→ **Requirement**
Pictures are not repeated. Every line from the beginning of the entries through the one with "أحمد نجيب الهلالي" is restated exactly.

→ **Data for processing**
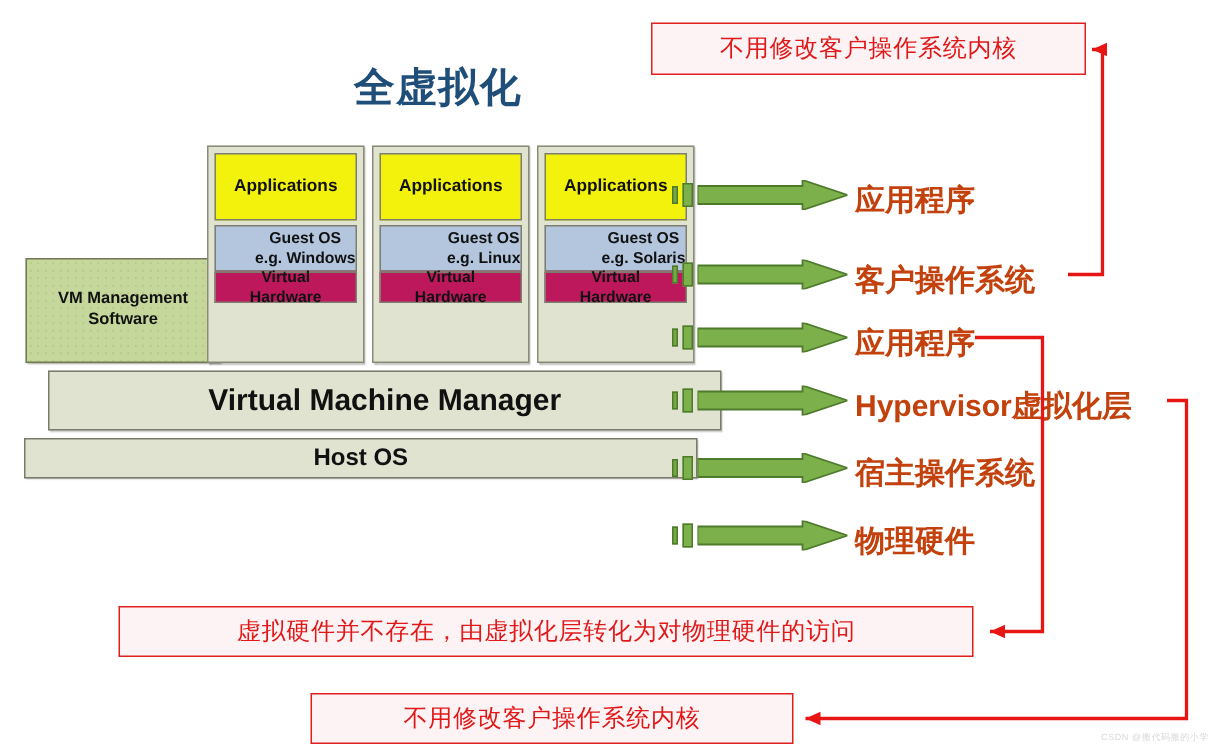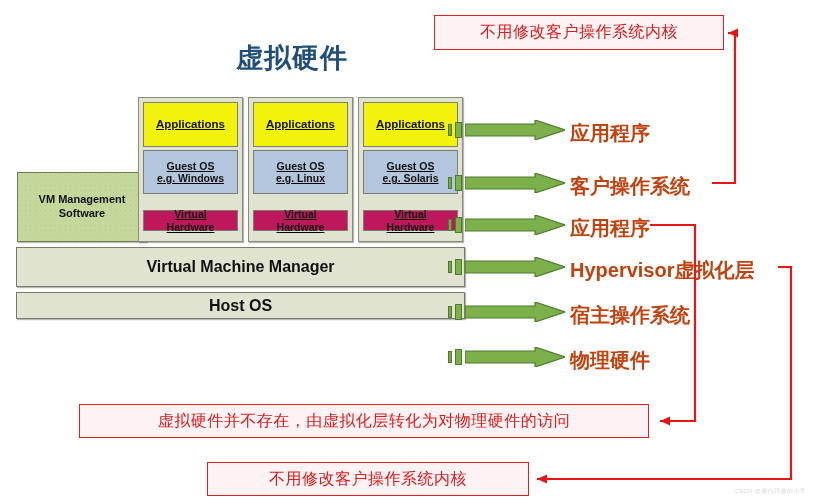"虚拟硬件" div.title { text: 虚拟硬件 -> 全虚拟化 }
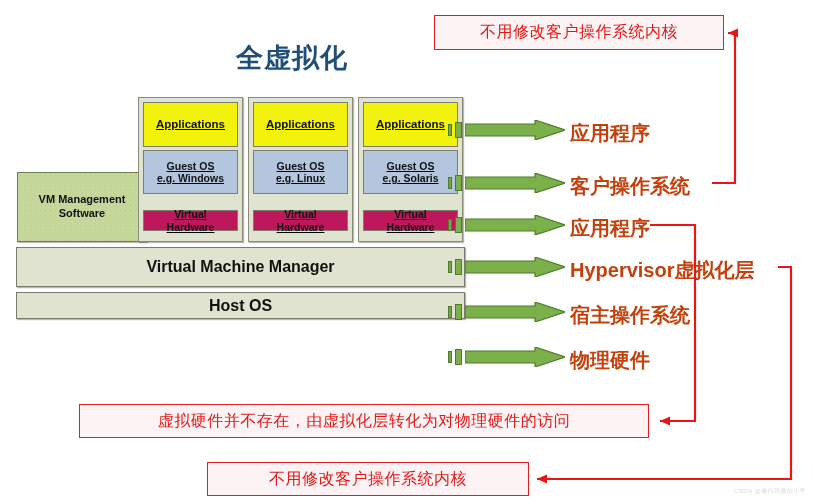"Applications" .vm-col { text-decoration: underline -> none }
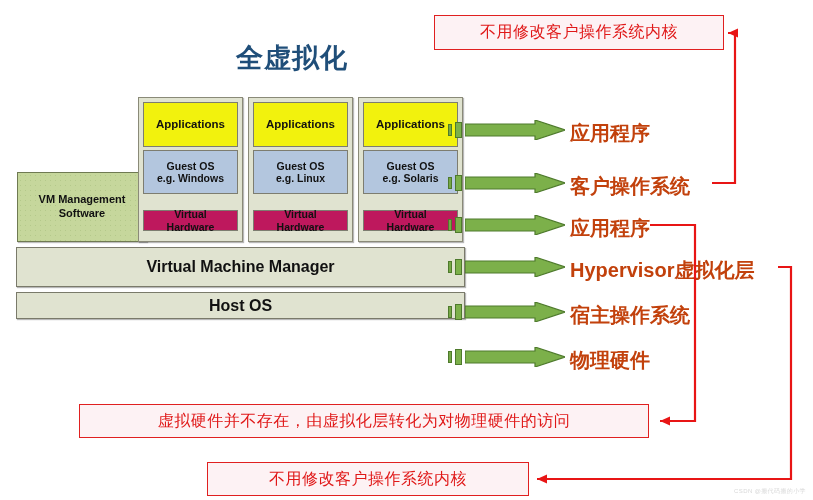"Guest OS" .cell-gos { height: 44px -> 31px; justify-content: none -> flex-end; margin-bottom: 16px -> 0 }
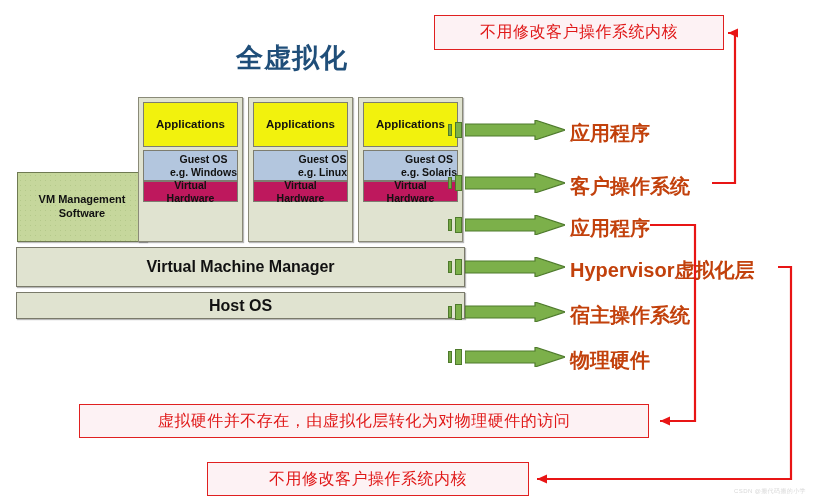"Virtual Machine Manager" div.layer { font-size: 16px -> 20px; left: 16px -> 32px }
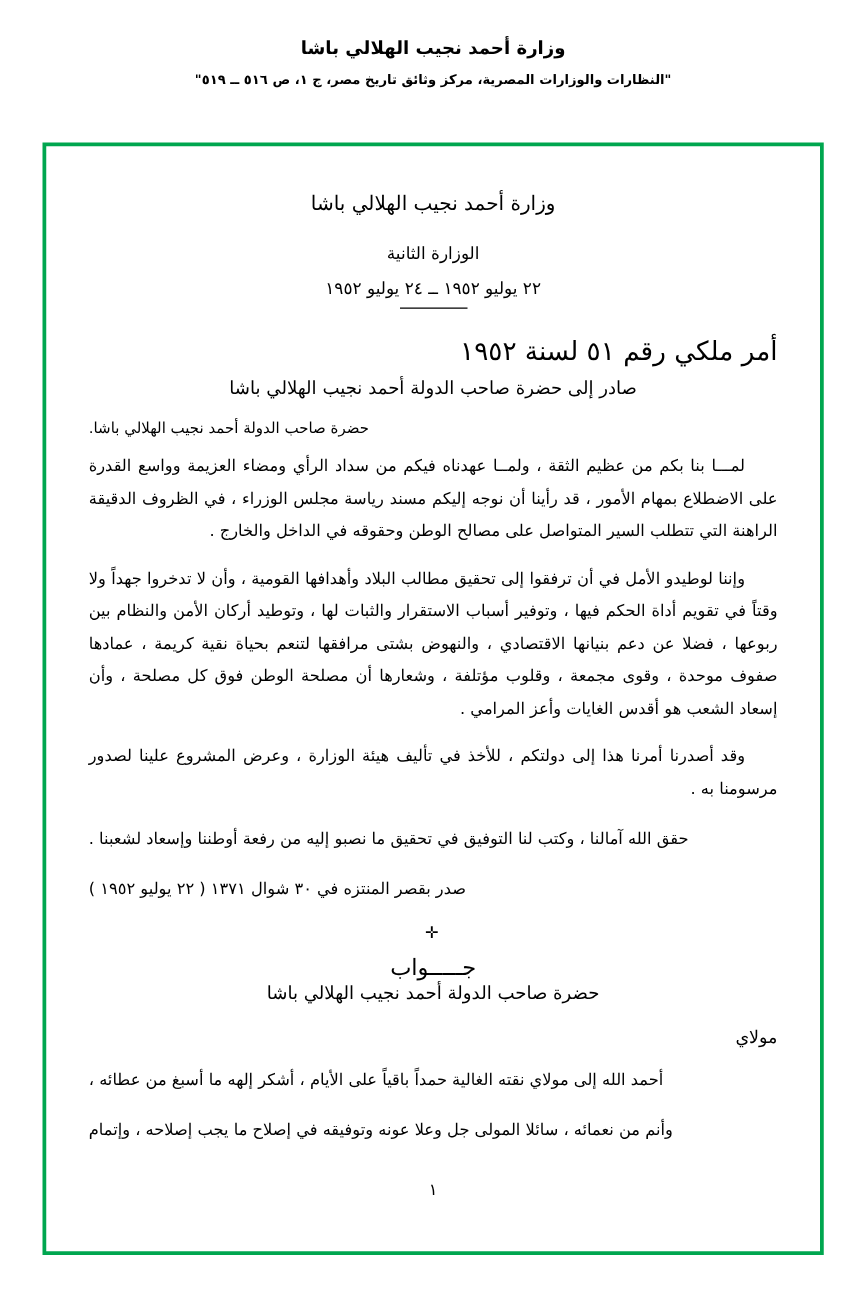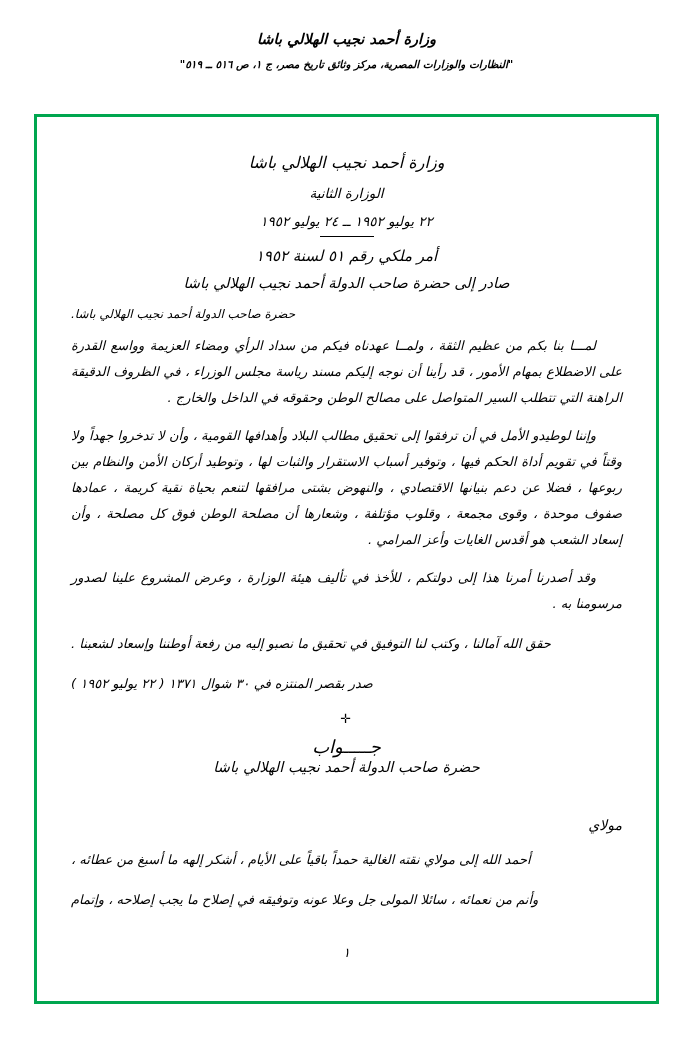"وزارة أحمد نجيب الهلالي باشا" .page { font-style: italic -> none }
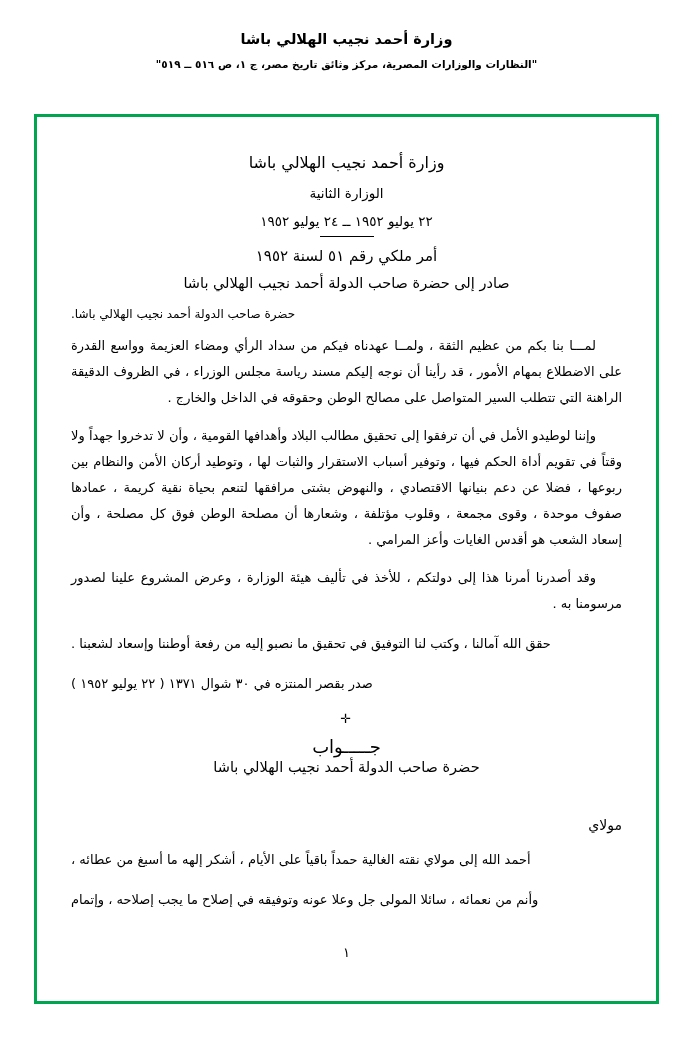"الوزارة الثانية" .doc-sub { margin-top: 13px -> 23px }
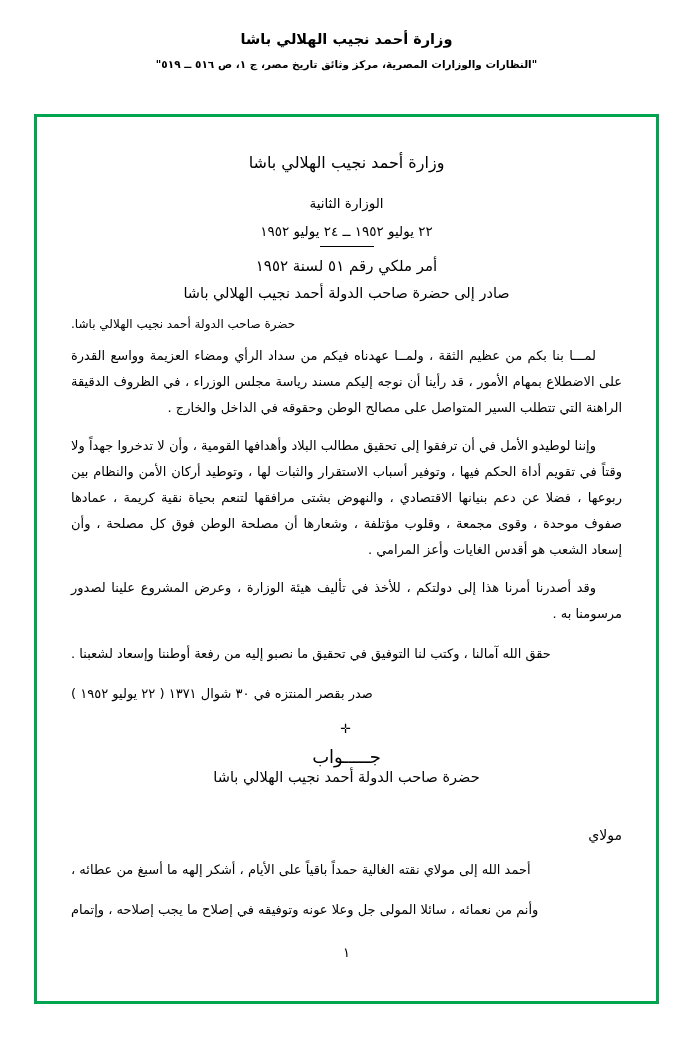"أمر ملكي رقم ٥١ لسنة" .decree-no { font-size: 15px -> 21px; margin-top: 10px -> 22px; text-align: center -> none }
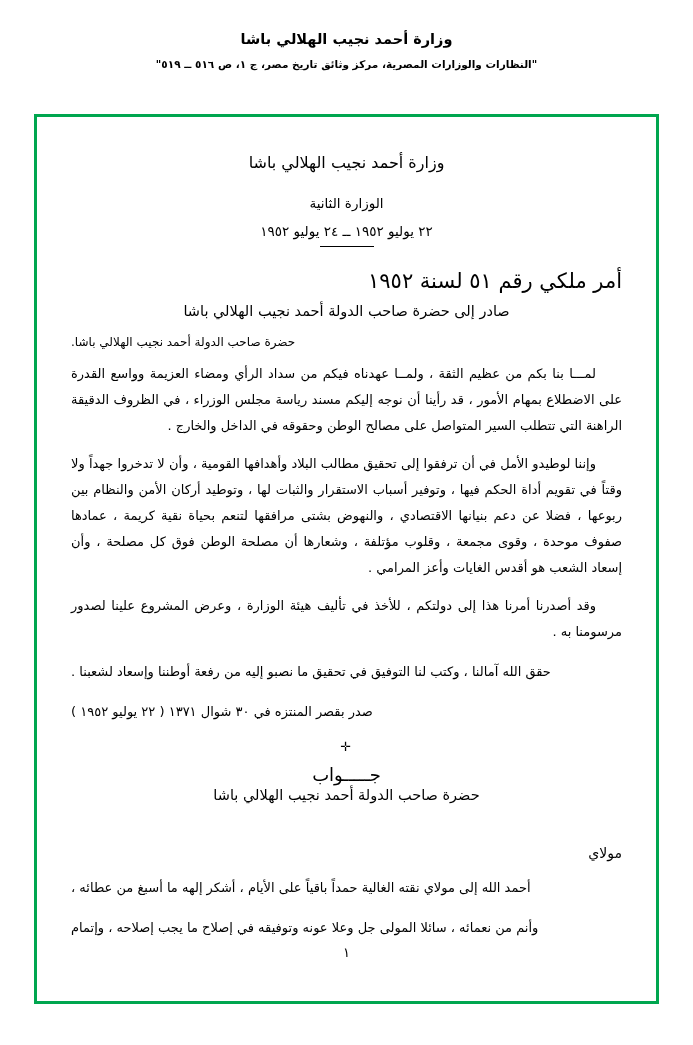"مولاي" .salutation { margin-top: 42px -> 19px }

→ **Solution to this task**
"虚拟硬件" div.title { text: 虚拟硬件 -> 全虚拟化 }
"Applications" .vm-col { text-decoration: underline -> none }
"Guest OS" .cell-gos { height: 44px -> 31px; justify-content: none -> flex-end; margin-bottom: 16px -> 0 }
"Virtual Machine Manager" div.layer { font-size: 16px -> 20px; left: 16px -> 32px }
"وزارة أحمد نجيب الهلالي باشا" .page { font-style: italic -> none }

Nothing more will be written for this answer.